À en croire des sources au sein de la boîte, le problème serait bien plus profond et dépasserait l’apparent conflit de personnes. En clair : tous les marqueurs de Pizolub SA sont au rouge. L’entreprise n’a plus d’argent, en témoigne les informations recueillies par Gabonreview auprès d’un auditeur réputé de la place.
683 millions de FCFA dans la nature
À l’arrivée de Jean-Marie Nkombe Wora à sa tête, au 31 décembre 2020, Pizolub SA affichait une dette de 3 milliards de FCFA auprès de sa principale banque, avec un taux d’intérêt à 8%. La dette fiscale de l’entreprise est également dans les mêmes eaux, en raison de l’absence de justificatifs apportés notamment par l’équipe dirigeante conduite par Guy Christian Mavioga.
L’ex-directeur général a en effet montré une curieuse légèreté dans l’utilisation de l’argent de la boîte, au point que les calculs faits sur les dépenses qu’il a consenties en 18 mois donnent un total de 683 millions de FCFA. Il s’agissait essentiellement de retraits en espèces auprès de la banque par des conseillers, la secrétaire et même le directeur des affaires financières (DAF).
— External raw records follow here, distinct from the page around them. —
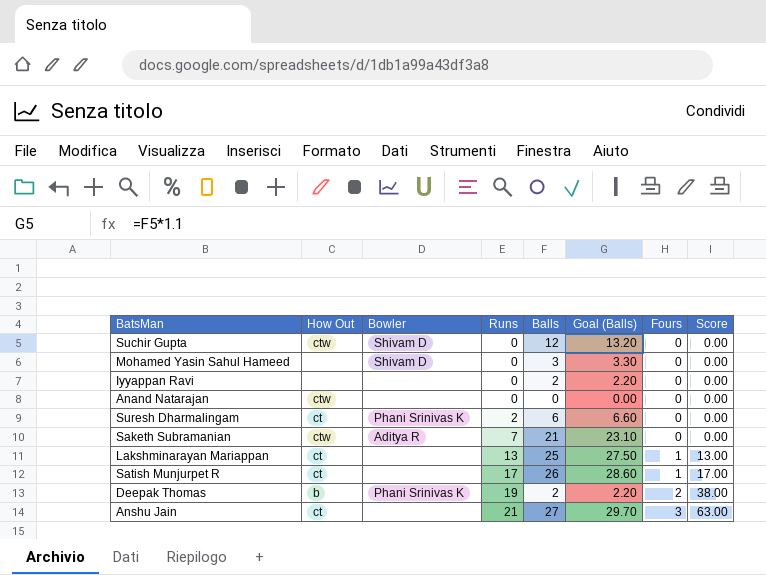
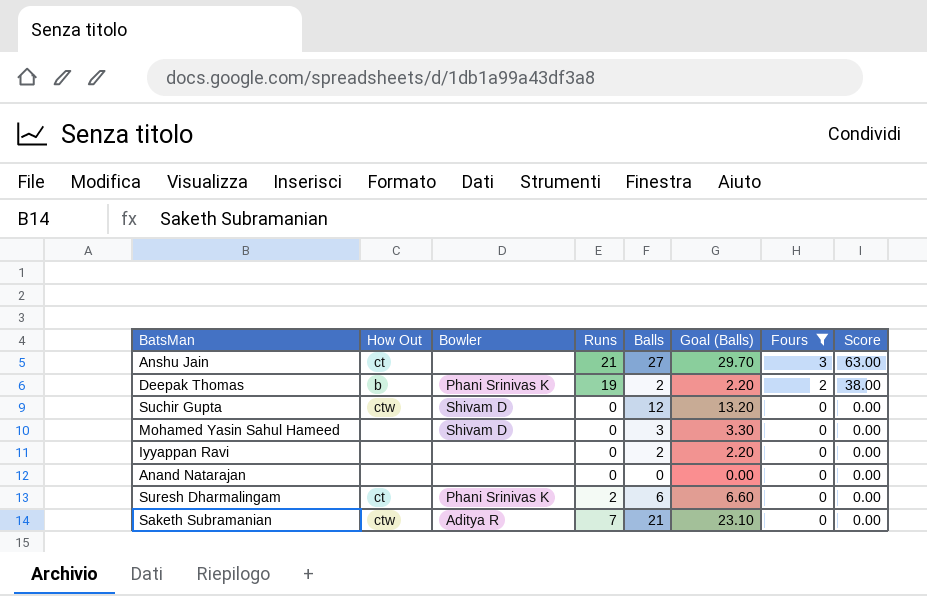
filter: none -> Fours != 1
row order: Runs ascending -> Fours descending
Anand Natarajan | How Out: ctw -> none

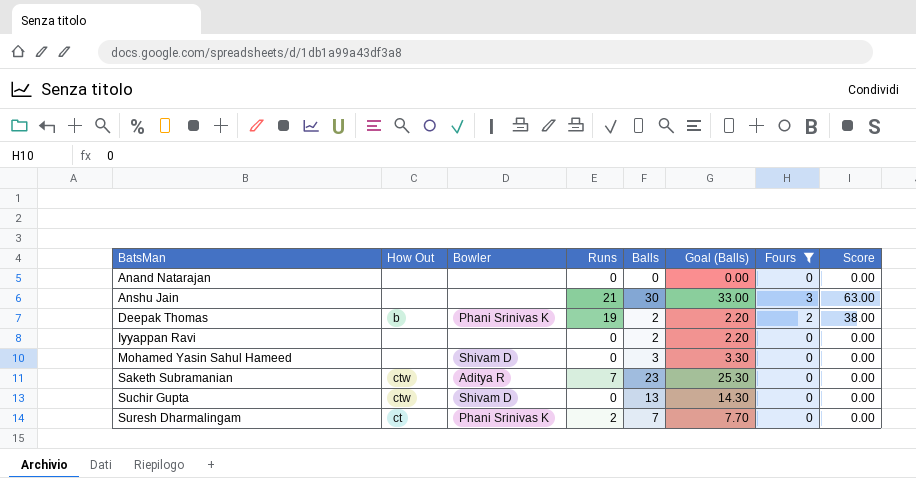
row order: Fours descending -> BatsMan ascending
Anshu Jain | How Out: ct -> none
Anshu Jain | Balls: 27 -> 30
Anshu Jain | Goal (Balls): 29.70 -> 33.00
Saketh Subramanian | Balls: 21 -> 23
Saketh Subramanian | Goal (Balls): 23.10 -> 25.30
Suchir Gupta | Balls: 12 -> 13
Suchir Gupta | Goal (Balls): 13.20 -> 14.30
Suresh Dharmalingam | Balls: 6 -> 7
Suresh Dharmalingam | Goal (Balls): 6.60 -> 7.70

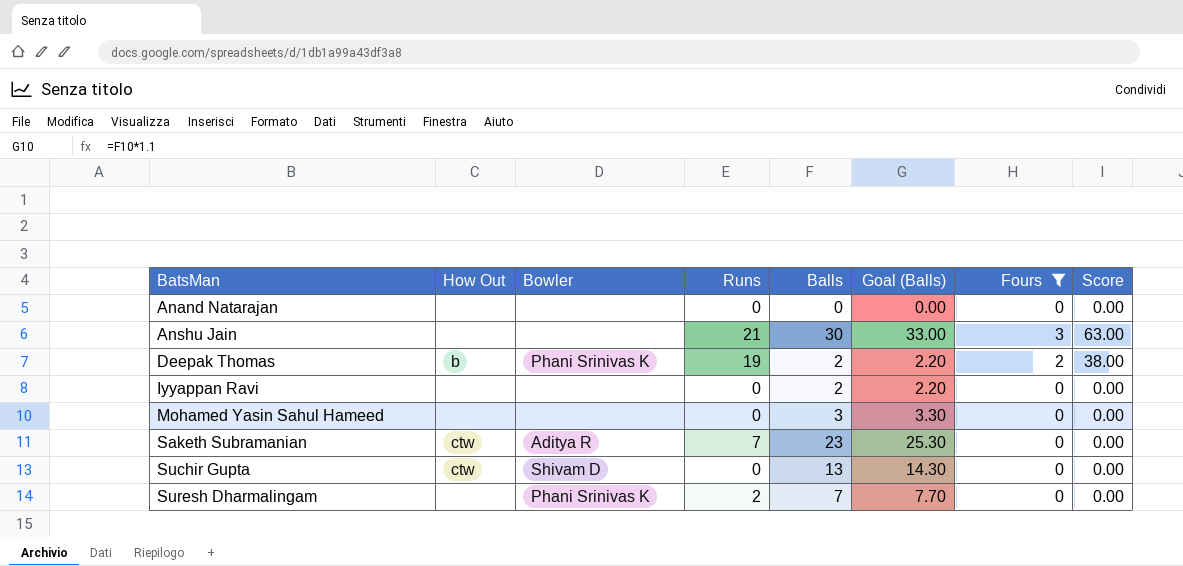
Mohamed Yasin Sahul Hameed | Bowler: Shivam D -> none
Suresh Dharmalingam | How Out: ct -> none

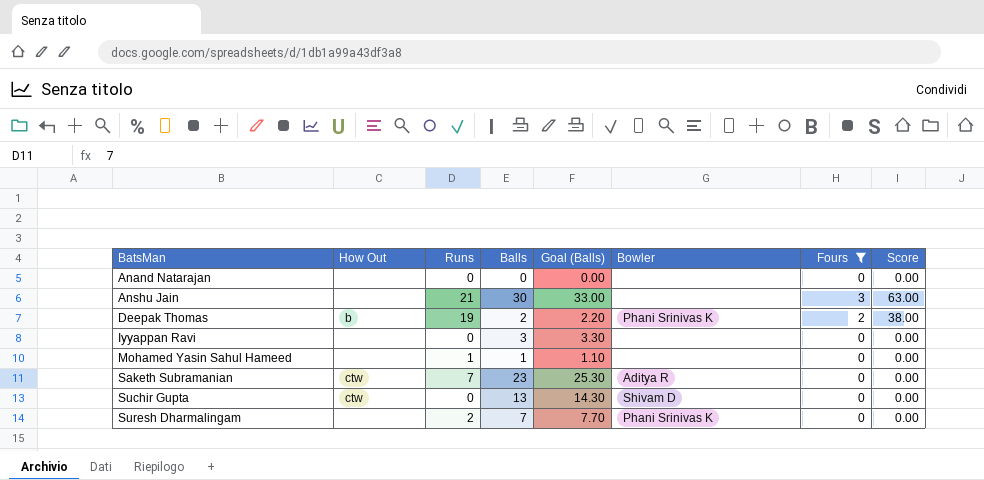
column Bowler | position: 3 -> 6
Iyyappan Ravi | Balls: 2 -> 3
Iyyappan Ravi | Goal (Balls): 2.20 -> 3.30
Mohamed Yasin Sahul Hameed | Runs: 0 -> 1
Mohamed Yasin Sahul Hameed | Balls: 3 -> 1
Mohamed Yasin Sahul Hameed | Goal (Balls): 3.30 -> 1.10

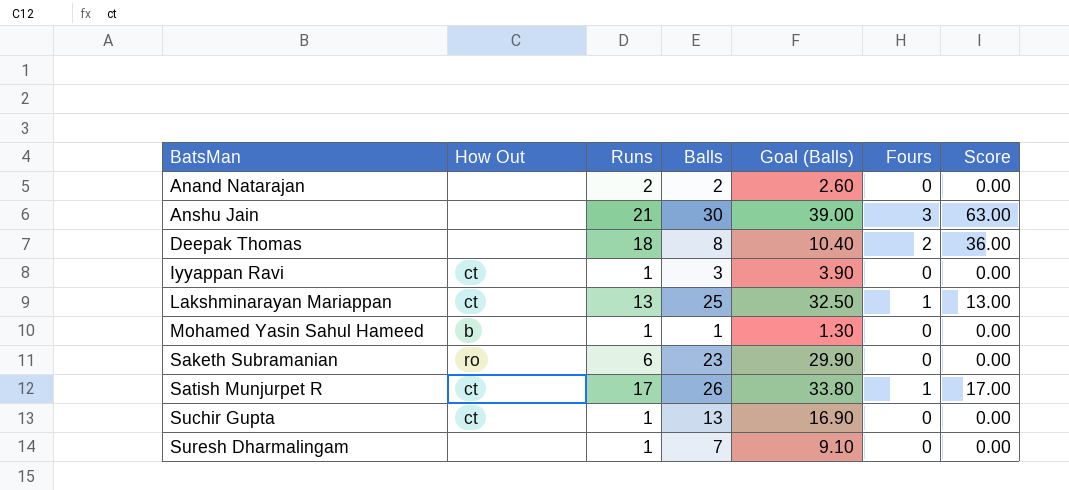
filter: Fours != 1 -> none
column Bowler | position: 6 -> none
column Goal (Balls) | formula: [Balls] * 1.1 -> [Balls] * 1.3
Anand Natarajan | Runs: 0 -> 2
Anand Natarajan | Balls: 0 -> 2
Deepak Thomas | How Out: b -> none
Deepak Thomas | Runs: 19 -> 18
Deepak Thomas | Balls: 2 -> 8
Deepak Thomas | Score: 38.00 -> 36.00
Iyyappan Ravi | How Out: none -> ct
Iyyappan Ravi | Runs: 0 -> 1
Mohamed Yasin Sahul Hameed | How Out: none -> b
Saketh Subramanian | How Out: ctw -> ro
Saketh Subramanian | Runs: 7 -> 6
Suchir Gupta | How Out: ctw -> ct
Suchir Gupta | Runs: 0 -> 1
Suresh Dharmalingam | Runs: 2 -> 1

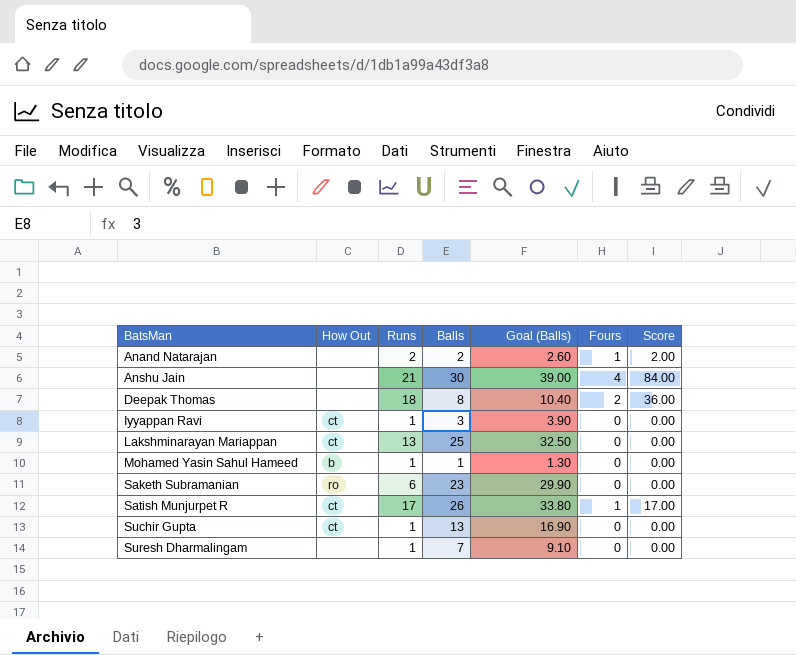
Anand Natarajan | Fours: 0 -> 1
Anand Natarajan | Score: 0.00 -> 2.00
Anshu Jain | Fours: 3 -> 4
Anshu Jain | Score: 63.00 -> 84.00
Lakshminarayan Mariappan | Fours: 1 -> 0
Lakshminarayan Mariappan | Score: 13.00 -> 0.00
Problème : ces retraits d’argent en espèces pouvant aller jusqu’à 40, voire 60 millions de FCFA, n’étaient presque jamais justifiés. «Les enveloppes étaient toujours remises en mains propres au DG», confie un de ses anciens collaborateurs. Conséquence : il n’a été retrouvé jusqu’à lors aucune trace de ces remises d’enveloppes, d’autant plus que le DG de l’époque se refusait à signer les décharges.
Pizolub paie donc en quelque sorte la trop grande générosité et le management approximatif de ses anciens dirigeants qui ont d’ailleurs continué d’embaucher à tour de bras malgré les tensions de trésorerie auxquelles l’entreprise (qui a perdu toutes ses certifications entre-temps) faisait déjà face.
Beaucoup trop d’employés
Si Pizolub SA connaît la crise en ce moment, c’est aussi du fait de ses effectifs pléthoriques. De 32 jadis, actuellement, l’entreprise compte 153 salariés. De l’avis d’un auditeur, c’est beaucoup trop pour une boîte dont la production s’est vue fortement ralentie au cours des dernières années, et encore plus à cause de la pandémie de coronavirus. Il faut élaguer en identifiant les personnels essentiels.
Pourtant, c’est bien le contraire que les deux anciens DG de la boîte ont fait. Les effectifs ont été multipliés par 5 entre 2015 et 2020 : M. Pono Opape aurait recruté 48 personnes et M. Mavioga 70, tous en CDI, y compris en avril 2020, soit au moment où l’entreprise cumulait déjà des mois d’arriérés de salaires. Le cabinet du dernier DG, une nouveauté dans la boîte, comptait 11 membres dont l’importance n’était pas prouvée.
Comme quoi, le problème de Pizolub dont les dirigeants actuels assurent faire de leur mieux pour sortir la tête de l’eau est bien plus profond, au point que certains en prônent désormais la dissolution. Ce qui serait loin d’arranger les choses au regard du phénomène du chômage dans la capitale économique.